Our first stop after driving through beautiful rich farmland full of olive trees, wheat, and barley crops was Volubilis, a Roman ruins which was incredibly important during the Roman era. This area was called Mauritania which is where the name Moors came from too. The mosaics on the floor of some of the excavated houses were really impressive. It was so hard to imagine this was all under ground. The French excavated the site from 1912 to 1955 during their colonisation of Morocco. The triumphant arch and the forum where in reasonable condition as were some of the baths and floors of homes. The city was large and there is continuing excavation.

From here we drove to Meknes, another previous capital and a rather grand city. It has the remains of an aqueduct, granary store, and stables for 10,000 horses! We had a woman guide and she was so interesting. She showed us a video of a male belly dancer, her teacher and he was fantastic! She talked al lot about the tolerance between faiths in Morocco- the fact that they are conservative but also moderate. High schools are mixed now and you saw lots of young couples together. We visited another palace and saw the golf course. The grounds are immense and golf is played at night. She took us to a jewellery place which was my downfall. Mary also capitulated. I bought a beautiful Berber necklace of silver, turquoise and coral.

All these towns have had Jewish quarters and the Jews were acknowledged as skilled artisans. There are Berbers who converted to Judaism and others who took on Islam so that there has been a mixing of the two cultures and you will meet a person with a Muslim and Jewish name such as Mohammed Cohen! The King during the 2nd World War refused to give up the Jews to the Nazis and for this he has been held in high esteem by Jewish communities. Many Jews have now moved to Israel however.
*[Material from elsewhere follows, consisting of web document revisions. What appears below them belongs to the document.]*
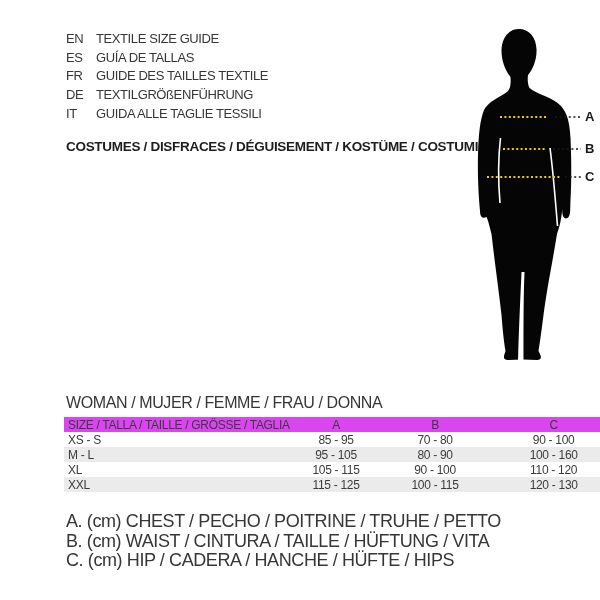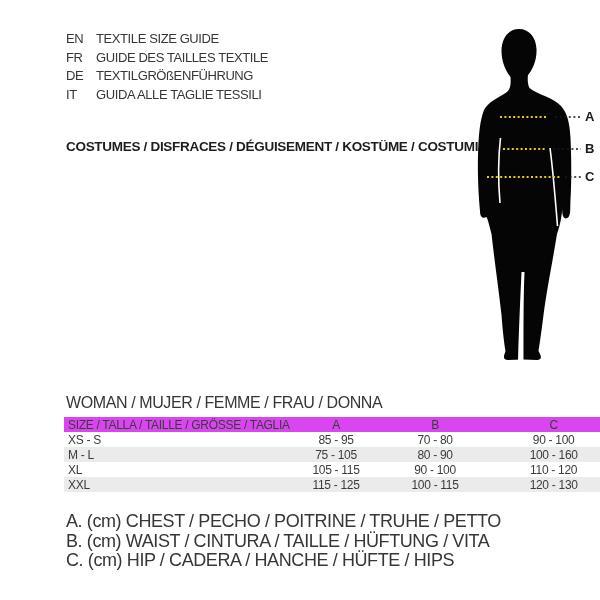--- a/index.html
+++ b/index.html
@@ -50,6 +50,10 @@
     <div class="lang-row">
       <span class="lang-code">EN</span>
       <span class="lang-label">TEXTILE SIZE GUIDE</span>
+    </div>
+    <div class="lang-row">
+      <span class="lang-code">ES</span>
+      <span class="lang-label">GUÍA DE TALLAS</span>
     </div>
     <div class="lang-row">
       <span class="lang-code">FR</span>

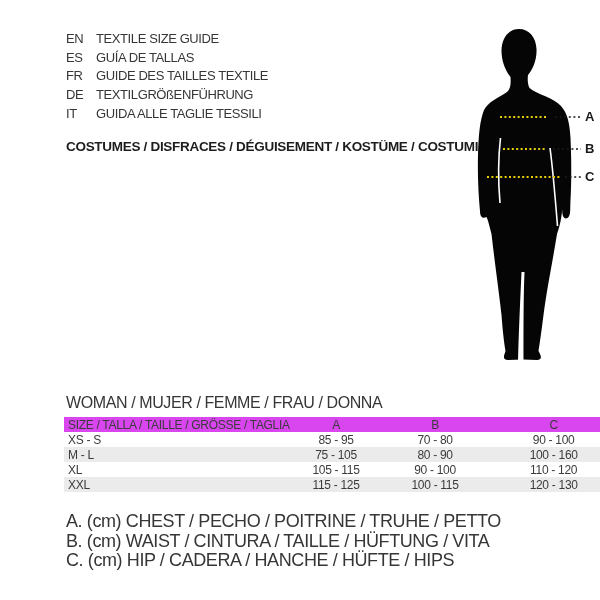--- a/index.html
+++ b/index.html
@@ -146,7 +146,7 @@
       </tr>
       <tr>
         <td>M - L</td>
-        <td>75 - 105</td>
+        <td>95 - 105</td>
         <td>80 - 90</td>
         <td>100 - 160</td>
       </tr>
Finally we arrived in Fes, and had to leave our van on the outside of the Medina( the old walled city) and went straight to dinner and a show of belly dancing, magician traditional male dancing /music troupe and an acrobat. The restaurant was so gaudy but exotic and the food was good. Mary was enticed up by the belly dancer and I got up too. It was a bit of fun. She later returned as a different dancer and proceeded to wiggle her breasts against Mary’s ears and later Bills. He went red and Mary commented that that’s why they call them knockers! After Tea we walked to our Riad Marjana. It is quite exquisite with tiled walls, fountain, and a swimming pool practically in the dining room! The ceiling is elaborately carved. Our senses are on overload.

Prickly pear plants are used as fences in many places and they are everywhere.

Author: fleetfootkath

I am a keen walker and traveller. I love to explore and learn about new people, places and cultures with a sense of joy and gratitude for this fortunate life. I believe walking is a wonderful way to really connect with the present and the beauty of the world that surrounds us. It makes me happy.